A Crisis Magazine opinion piece has raised questions about whether the University of Notre Dame is retreating from its Catholic roots after the school removed and later restored a reference to its Catholic mission from staff core values.

At the center of the controversy is a recent administrative update in which Notre Dame temporarily removed the phrase “acceptance and support for the Catholic mission” from its staff values statement. 

In Nov. 25 his op-ed, John Mac Ghlionn, a psychosocial researcher and essayist covering psychology, social relations, culture, and institutional shifts, calls the disappearance of the mission language “the most telling sign of Notre Dame’s changing priorities. He writes that the university dropped the language “with the subtlety of a company announcing layoffs on a Friday afternoon.”

“For two decades, that line reminded everyone why Notre Dame existed in the first place,” he writes. “Then it vanished. No explanation, no discussion, just gone.”

The removal drew swift notice from alumni and Catholic observers who viewed the omission as significant, prompting public criticism and questions about the administration’s reasoning. 

“If the FBI removed ‘uphold the law’ from its mission, people would scream. A Catholic university removing its mission should spark the same reaction,” Mac Ghlionn writes. 

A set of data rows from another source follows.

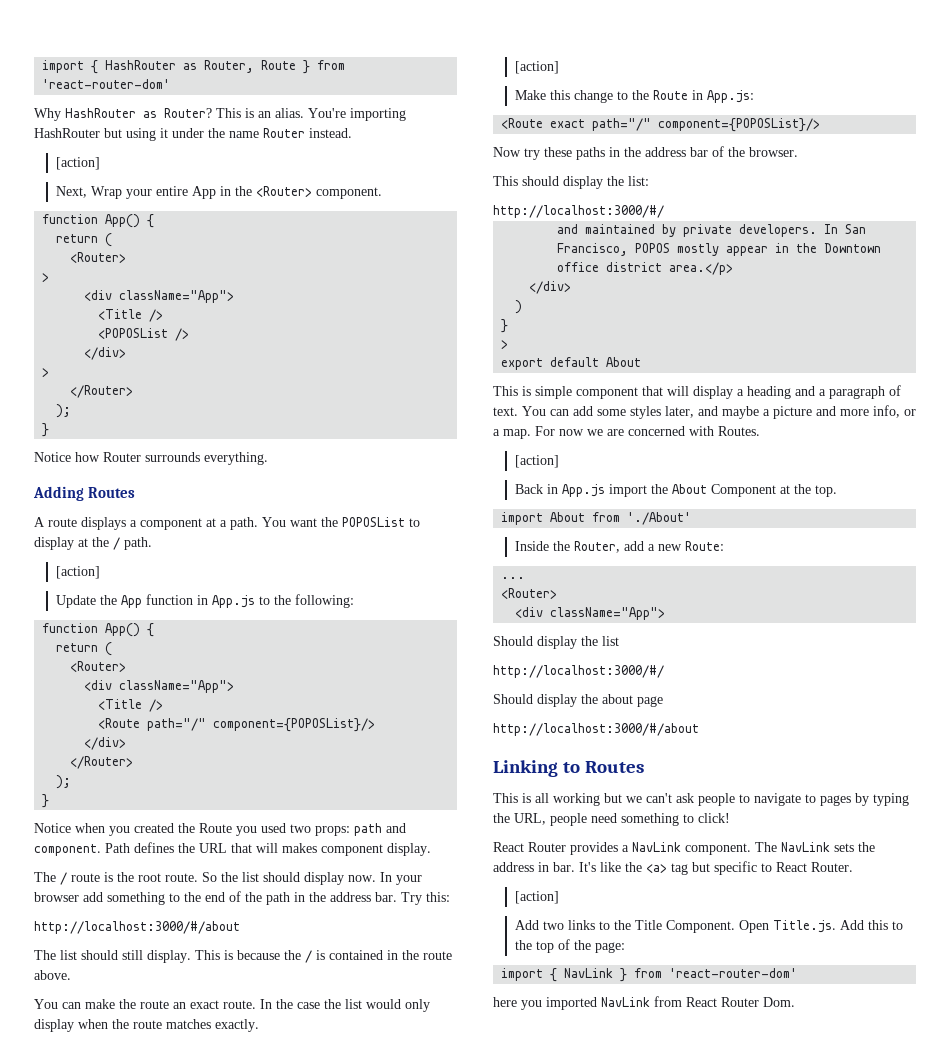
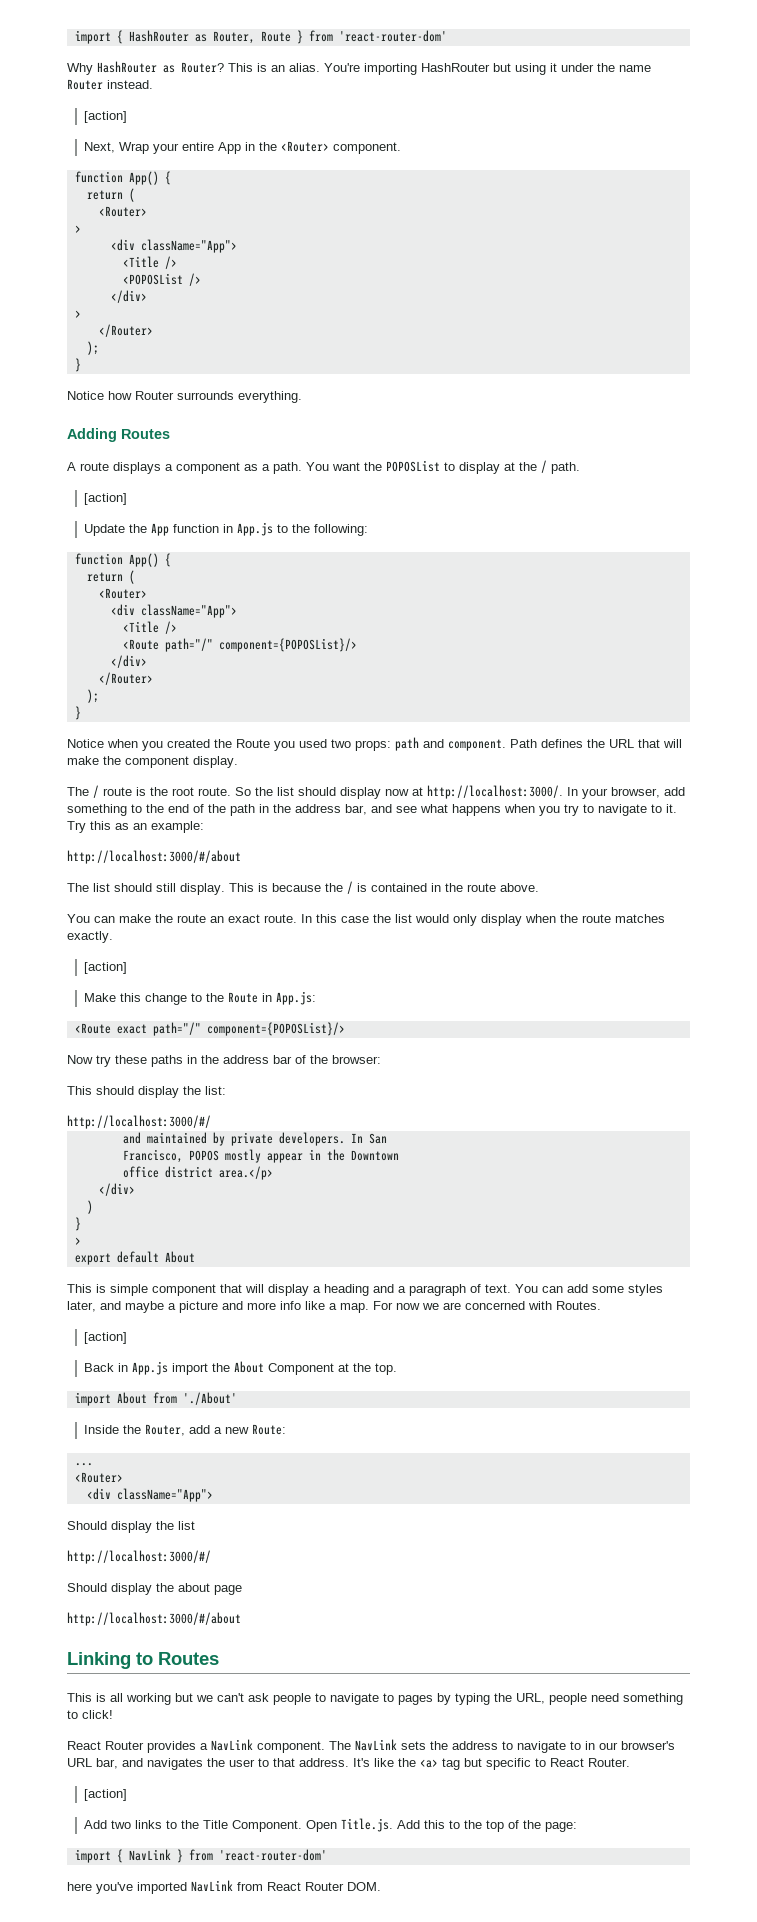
[206,518,216,527] at -> [244,464,258,471] as
[282,843,317,853] makes -> [67,756,121,765] make the
[348,875,376,882] now. -> [385,785,563,799] now at http://localhost:3000/.
[34,892,79,902] browser -> [611,787,660,798] browser,
[375,892,450,905] bar. Try this: -> [345,804,677,816] [67,821,204,833] bar, and see what happens when you try to navigate to it. Try this as an example:
[276,999,293,1009] the -> [316,914,337,923] this
[749,147,798,157] browser. -> [332,1055,381,1064] browser:
[873,405,916,418] info, or -> [280,1301,325,1310] info like
[538,862,575,872] in bar. -> [502,1741,675,1753] [67,1758,349,1770] to navigate to in our browser's URL bar, and navigates the user to that address.
[521,1000,542,1010] you -> [96,1882,133,1894] you've
[763,997,795,1007] Dom. -> [347,1882,381,1891] DOM.

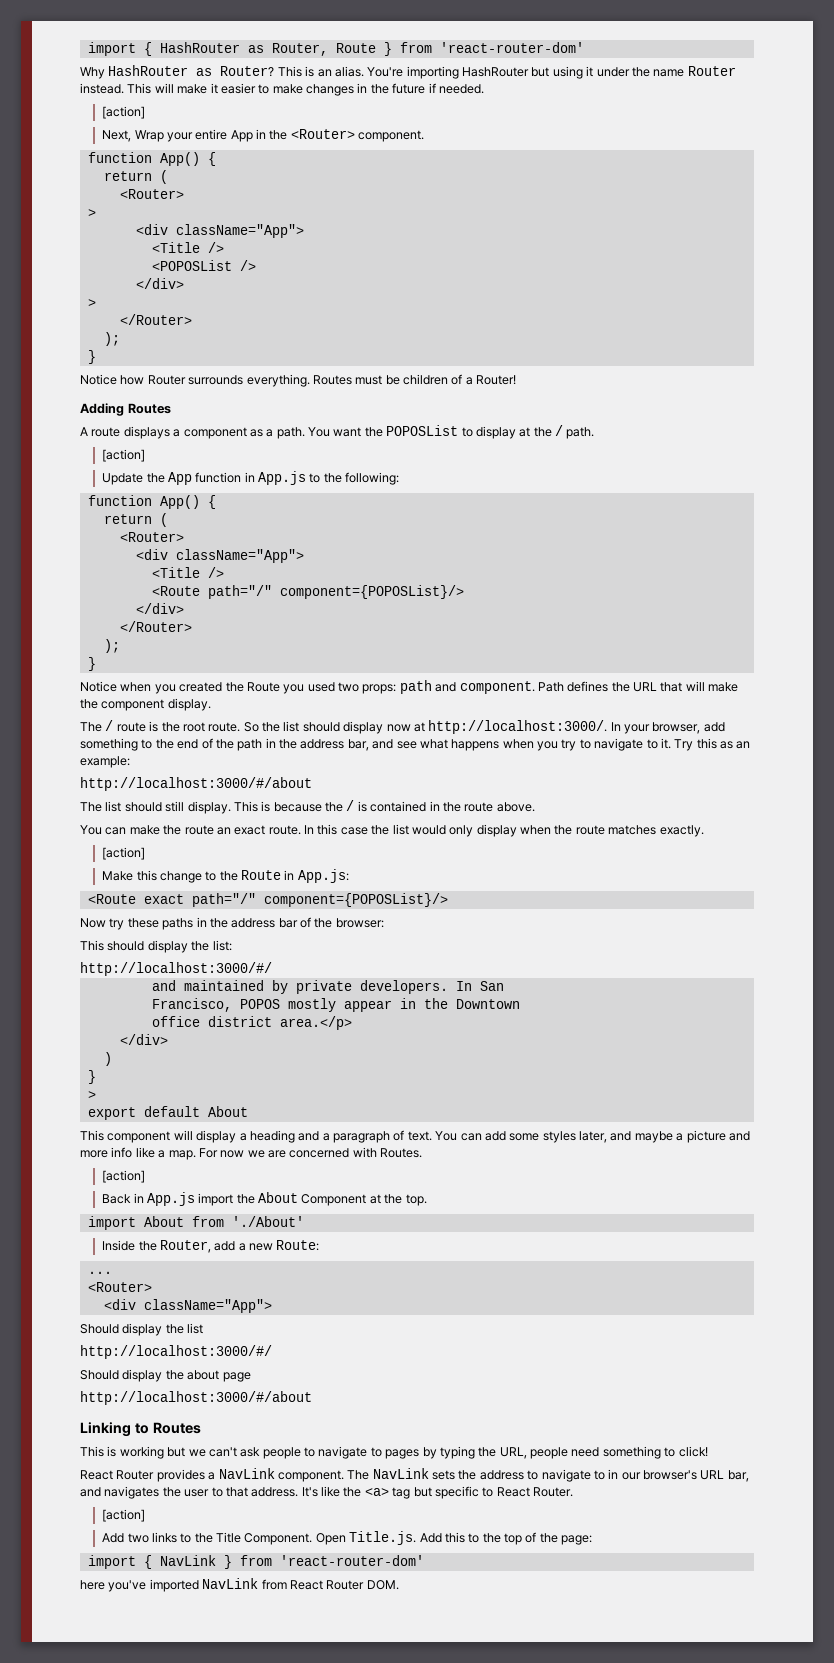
(153, 84) none -> [127,83,484,96] This will make it easier to make changes in the future if needed.
(302, 397) none -> [312,374,517,385] Routes must be children of a Router!
[96,1284,242,1296] is simple component that -> [107,1131,171,1143] component
[110,1693,123,1702] all -> (117, 1451) none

Notre Dame later reinstated the original mission language, but Mac Ghlionn argues that the reinstatement did not undo the implications of its initial disappearance. He wrote, “Notre Dame eventually returned the Catholic mission to its core values, but only after enormous pressure. The reversal was forced, not heartfelt, and it doesn’t diminish the severity of the original sin.”

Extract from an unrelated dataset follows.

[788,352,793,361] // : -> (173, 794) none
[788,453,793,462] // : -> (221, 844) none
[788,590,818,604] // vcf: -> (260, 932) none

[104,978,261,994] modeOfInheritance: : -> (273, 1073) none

The op-ed expands into broader critique of Notre Dame’s direction, which he calls “a slow substitution of Catholic truth with secular fashion, wrapped in the reassuring language of progress.” 

Mac Ghlionn argued that the controversy over the mission statement reflects a shift in how Notre Dame understands its Catholic identity. 

“A mission strengthened by being removed is the kind of logic that thrives only in conference rooms where the coffee is endless and the convictions are on life support,” he writes. 

He argues that Notre Dame “still wants the appearance of being unmistakably Catholic, but it no longer wants the demands that come with it.” In his view, the result is an identity stretched so wide that it “now encompasses everything except the very thing that made it Catholic in the first place.”

Mac Ghlionn also connects the incident to what he sees as a broader ideological shift, pointing specifically to the growth of diversity, equity, and inclusion (DEI) efforts on campus.

 “Notre Dame has swollen its diversity, equity, and inclusion machinery with the eagerness of a school chasing applause from people who want nothing to do with its faith,” he asserts.

He argues that DEI structures operate on categories that conflict with Catholic understandings of the human person, stating, “DEI programs, by design, demand the sorting of students and staff by categories the Church has always viewed with caution.” 

As evidence of mission drift, he adds that the university’s DEI rebranding was “less a reform than a costume change, as if repainting a sign could disguise the ideological engine running behind it.”

Throughout the piece, he distinguishes between appearance and conviction. Notre Dame, he writes, still looks unmistakably Catholic.  

“The crosses shine and the basilica stands tall,” he wrote. “Meanwhile, ‘Touchdown Jesus’ surveys the stadium with a look that, after recent events, seems less triumphant than quietly exasperated.” 

He argues that external symbols mask an internal drift.

“The statues are kept spotless,” he wrote. “The faith beneath them is treated with a cautious arm’s length.”

Yet he says the university is not completely lost. 

“Its students still pray, he writes. “Its alumni still hope.” 

But he warns that renewal requires more than policy corrections.

 “A university that forgets why it exists,” he wrote, “will soon forget whom it serves.”